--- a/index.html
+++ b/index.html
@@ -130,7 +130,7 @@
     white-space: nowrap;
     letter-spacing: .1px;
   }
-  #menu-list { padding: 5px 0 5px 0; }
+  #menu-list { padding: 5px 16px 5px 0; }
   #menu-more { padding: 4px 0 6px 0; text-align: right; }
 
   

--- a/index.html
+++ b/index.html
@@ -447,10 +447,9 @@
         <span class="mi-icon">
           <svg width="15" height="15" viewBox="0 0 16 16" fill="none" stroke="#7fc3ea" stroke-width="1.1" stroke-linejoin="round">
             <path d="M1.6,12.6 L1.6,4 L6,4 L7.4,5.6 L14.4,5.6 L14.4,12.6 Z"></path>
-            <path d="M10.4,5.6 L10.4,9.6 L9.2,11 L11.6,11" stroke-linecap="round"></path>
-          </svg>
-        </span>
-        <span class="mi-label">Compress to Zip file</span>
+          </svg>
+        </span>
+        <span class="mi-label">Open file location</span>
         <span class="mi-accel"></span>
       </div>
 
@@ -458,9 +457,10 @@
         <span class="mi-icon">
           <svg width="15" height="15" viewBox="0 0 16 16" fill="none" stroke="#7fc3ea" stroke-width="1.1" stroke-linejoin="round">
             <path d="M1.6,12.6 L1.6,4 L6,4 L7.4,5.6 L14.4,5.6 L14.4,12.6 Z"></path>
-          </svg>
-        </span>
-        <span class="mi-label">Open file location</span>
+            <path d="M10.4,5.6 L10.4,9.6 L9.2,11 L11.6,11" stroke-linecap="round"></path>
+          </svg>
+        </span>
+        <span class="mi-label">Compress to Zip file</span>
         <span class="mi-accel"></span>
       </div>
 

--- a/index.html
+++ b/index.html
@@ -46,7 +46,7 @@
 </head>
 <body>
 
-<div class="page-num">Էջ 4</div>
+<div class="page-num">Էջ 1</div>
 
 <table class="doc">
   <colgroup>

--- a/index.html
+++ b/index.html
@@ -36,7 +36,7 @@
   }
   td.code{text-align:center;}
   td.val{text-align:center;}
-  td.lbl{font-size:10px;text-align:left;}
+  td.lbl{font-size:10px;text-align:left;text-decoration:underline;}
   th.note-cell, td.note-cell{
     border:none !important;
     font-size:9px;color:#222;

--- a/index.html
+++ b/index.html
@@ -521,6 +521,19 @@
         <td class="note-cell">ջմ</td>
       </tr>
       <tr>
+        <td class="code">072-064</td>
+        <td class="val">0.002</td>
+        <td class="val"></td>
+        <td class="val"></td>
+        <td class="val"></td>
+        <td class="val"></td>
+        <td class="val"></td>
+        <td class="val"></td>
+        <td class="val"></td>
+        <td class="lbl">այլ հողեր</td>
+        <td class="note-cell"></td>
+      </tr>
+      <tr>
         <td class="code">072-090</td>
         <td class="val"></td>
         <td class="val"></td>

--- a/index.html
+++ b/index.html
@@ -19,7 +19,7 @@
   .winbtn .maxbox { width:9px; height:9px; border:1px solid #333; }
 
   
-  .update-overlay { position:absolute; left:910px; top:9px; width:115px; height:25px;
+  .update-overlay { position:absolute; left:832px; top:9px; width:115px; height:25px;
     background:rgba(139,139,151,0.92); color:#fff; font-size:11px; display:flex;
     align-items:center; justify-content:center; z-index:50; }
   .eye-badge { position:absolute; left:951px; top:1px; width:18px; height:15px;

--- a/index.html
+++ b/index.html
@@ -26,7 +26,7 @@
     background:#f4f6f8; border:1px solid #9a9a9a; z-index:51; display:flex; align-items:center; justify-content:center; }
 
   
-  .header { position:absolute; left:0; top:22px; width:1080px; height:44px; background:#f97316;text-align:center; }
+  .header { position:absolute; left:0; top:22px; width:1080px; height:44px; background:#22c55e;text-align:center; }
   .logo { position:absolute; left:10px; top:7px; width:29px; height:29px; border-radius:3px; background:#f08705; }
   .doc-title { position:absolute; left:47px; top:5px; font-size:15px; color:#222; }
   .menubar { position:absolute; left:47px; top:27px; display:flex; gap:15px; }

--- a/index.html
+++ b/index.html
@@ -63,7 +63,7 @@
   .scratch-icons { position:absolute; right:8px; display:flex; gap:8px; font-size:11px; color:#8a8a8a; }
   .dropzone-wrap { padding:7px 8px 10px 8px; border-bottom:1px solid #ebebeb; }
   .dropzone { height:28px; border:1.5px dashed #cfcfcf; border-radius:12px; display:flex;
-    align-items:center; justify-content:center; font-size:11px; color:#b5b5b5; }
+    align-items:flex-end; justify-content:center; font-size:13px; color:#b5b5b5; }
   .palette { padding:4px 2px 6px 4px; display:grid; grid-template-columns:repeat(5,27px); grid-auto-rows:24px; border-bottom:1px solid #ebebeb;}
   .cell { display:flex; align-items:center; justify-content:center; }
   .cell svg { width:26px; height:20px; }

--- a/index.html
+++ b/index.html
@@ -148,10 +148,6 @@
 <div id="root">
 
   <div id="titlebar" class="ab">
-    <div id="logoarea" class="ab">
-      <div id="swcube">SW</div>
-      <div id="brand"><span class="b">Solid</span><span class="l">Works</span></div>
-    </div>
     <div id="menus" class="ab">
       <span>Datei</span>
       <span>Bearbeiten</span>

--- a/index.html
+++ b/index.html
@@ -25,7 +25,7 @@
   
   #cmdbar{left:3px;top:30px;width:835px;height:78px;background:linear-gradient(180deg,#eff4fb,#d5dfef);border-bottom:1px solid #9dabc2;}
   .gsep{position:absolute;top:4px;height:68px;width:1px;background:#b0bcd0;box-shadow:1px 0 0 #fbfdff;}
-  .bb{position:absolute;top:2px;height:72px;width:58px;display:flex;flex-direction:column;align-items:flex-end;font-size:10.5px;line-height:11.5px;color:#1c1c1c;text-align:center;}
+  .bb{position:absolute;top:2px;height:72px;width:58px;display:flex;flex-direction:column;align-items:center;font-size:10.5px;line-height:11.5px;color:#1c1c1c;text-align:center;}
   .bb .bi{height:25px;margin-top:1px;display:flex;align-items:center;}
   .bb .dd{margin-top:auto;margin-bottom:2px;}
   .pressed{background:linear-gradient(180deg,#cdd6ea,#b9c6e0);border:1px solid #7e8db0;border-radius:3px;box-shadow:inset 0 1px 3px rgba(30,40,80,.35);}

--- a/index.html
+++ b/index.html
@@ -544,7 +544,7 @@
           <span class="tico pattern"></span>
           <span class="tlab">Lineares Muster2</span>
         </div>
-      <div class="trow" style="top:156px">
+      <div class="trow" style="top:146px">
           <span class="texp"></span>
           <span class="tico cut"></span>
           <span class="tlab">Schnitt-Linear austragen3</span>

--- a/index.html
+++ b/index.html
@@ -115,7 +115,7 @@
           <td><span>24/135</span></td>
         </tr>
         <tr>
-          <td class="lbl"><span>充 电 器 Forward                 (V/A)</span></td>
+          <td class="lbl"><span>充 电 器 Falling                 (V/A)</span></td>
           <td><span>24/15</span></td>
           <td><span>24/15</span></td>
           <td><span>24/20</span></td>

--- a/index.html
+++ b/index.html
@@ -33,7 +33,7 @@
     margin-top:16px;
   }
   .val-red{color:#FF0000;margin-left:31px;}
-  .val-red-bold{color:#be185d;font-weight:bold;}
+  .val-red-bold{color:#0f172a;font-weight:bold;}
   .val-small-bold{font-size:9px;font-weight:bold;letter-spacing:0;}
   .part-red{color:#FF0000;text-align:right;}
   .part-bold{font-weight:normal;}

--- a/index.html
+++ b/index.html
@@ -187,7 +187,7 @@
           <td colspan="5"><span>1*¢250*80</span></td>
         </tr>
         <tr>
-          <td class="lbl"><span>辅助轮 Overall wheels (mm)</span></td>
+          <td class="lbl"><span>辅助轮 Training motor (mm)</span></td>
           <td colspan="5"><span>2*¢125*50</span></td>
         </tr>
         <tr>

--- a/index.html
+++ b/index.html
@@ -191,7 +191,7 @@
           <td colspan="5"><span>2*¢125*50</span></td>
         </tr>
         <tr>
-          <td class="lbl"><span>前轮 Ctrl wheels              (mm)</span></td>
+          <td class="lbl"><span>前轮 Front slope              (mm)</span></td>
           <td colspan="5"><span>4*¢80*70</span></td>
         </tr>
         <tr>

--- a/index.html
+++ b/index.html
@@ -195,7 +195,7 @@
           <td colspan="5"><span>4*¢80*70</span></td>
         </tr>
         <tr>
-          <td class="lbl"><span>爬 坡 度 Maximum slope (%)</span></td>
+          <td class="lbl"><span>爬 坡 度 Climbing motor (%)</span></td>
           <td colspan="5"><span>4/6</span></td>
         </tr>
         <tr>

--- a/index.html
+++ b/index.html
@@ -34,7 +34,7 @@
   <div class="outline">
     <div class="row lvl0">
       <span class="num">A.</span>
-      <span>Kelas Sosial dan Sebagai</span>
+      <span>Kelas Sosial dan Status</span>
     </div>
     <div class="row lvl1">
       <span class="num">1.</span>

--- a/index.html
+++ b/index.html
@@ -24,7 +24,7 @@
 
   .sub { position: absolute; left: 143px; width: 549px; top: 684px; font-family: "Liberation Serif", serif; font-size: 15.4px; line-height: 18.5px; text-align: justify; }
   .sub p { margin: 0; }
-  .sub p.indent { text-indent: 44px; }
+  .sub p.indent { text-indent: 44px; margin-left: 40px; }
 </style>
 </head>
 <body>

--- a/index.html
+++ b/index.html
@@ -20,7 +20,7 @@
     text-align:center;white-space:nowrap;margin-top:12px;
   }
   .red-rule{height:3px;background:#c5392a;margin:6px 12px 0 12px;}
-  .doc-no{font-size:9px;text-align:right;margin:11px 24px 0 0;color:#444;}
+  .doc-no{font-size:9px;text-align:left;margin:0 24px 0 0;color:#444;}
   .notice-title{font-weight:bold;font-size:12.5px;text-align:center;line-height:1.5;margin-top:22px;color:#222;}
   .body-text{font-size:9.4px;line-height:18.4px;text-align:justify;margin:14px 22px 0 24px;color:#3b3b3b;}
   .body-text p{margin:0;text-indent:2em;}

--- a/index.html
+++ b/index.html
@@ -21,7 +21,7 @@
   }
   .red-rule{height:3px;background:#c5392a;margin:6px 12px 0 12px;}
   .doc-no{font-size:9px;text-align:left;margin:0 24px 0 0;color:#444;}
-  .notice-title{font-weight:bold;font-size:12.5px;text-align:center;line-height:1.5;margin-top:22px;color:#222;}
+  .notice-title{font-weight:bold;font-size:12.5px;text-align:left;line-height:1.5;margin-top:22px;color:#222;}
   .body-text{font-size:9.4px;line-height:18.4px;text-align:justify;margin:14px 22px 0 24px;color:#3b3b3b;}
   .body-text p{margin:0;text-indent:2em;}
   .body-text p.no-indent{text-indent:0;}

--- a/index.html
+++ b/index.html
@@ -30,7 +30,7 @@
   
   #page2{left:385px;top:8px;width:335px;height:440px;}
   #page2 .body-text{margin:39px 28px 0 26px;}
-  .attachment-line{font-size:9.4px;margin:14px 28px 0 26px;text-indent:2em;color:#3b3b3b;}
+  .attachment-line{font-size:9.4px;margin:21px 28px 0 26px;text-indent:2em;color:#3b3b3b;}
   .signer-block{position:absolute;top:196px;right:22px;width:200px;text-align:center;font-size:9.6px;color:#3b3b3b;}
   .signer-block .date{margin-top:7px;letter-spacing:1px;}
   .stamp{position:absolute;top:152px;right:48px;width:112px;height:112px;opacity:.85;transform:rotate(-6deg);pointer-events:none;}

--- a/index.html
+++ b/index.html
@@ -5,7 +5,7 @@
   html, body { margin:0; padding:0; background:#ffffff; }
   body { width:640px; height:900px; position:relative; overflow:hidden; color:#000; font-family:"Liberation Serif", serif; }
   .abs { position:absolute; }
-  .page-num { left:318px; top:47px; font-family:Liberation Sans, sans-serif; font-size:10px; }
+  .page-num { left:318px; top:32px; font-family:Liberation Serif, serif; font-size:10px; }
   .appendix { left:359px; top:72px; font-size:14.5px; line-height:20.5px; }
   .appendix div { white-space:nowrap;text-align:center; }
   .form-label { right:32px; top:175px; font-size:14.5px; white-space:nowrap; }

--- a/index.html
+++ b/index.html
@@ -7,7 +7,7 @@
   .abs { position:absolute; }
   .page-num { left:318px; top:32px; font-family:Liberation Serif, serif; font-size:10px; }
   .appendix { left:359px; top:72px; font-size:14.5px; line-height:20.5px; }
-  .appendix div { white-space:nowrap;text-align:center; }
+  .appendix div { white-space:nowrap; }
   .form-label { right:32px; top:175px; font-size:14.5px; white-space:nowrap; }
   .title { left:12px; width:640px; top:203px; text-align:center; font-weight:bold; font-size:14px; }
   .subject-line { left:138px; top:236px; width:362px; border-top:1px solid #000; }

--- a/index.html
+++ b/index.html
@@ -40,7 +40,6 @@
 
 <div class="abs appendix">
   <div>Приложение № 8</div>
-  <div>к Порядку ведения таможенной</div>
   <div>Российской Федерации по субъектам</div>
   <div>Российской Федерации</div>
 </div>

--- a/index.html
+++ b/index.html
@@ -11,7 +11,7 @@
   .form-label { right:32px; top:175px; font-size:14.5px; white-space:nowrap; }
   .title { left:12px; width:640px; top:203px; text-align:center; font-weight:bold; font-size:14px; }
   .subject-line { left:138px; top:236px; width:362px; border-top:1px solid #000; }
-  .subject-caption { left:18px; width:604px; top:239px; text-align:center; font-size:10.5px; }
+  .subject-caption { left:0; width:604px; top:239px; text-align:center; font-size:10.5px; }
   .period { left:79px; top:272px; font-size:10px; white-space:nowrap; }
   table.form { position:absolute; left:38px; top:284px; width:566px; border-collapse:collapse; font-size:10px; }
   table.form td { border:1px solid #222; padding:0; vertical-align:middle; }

- EXERCISE PROMPT: Lines wanted from the listing above: the line with "align-items:center; justify-content:center; font-size:11px;" up to and including the line with "-25,7 +25,7 @@". Please write them out exactly, adding nothing else.

- WRITTEN ANSWER:
-    align-items:center; justify-content:center; font-size:11px; color:#b5b5b5; }
+    align-items:flex-end; justify-content:center; font-size:13px; color:#b5b5b5; }
   .palette { padding:4px 2px 6px 4px; display:grid; grid-template-columns:repeat(5,27px); grid-auto-rows:24px; border-bottom:1px solid #ebebeb;}
   .cell { display:flex; align-items:center; justify-content:center; }
   .cell svg { width:26px; height:20px; }

--- a/index.html
+++ b/index.html
@@ -148,10 +148,6 @@
 <div id="root">
 
   <div id="titlebar" class="ab">
-    <div id="logoarea" class="ab">
-      <div id="swcube">SW</div>
-      <div id="brand"><span class="b">Solid</span><span class="l">Works</span></div>
-    </div>
     <div id="menus" class="ab">
       <span>Datei</span>
       <span>Bearbeiten</span>

--- a/index.html
+++ b/index.html
@@ -25,7 +25,7 @@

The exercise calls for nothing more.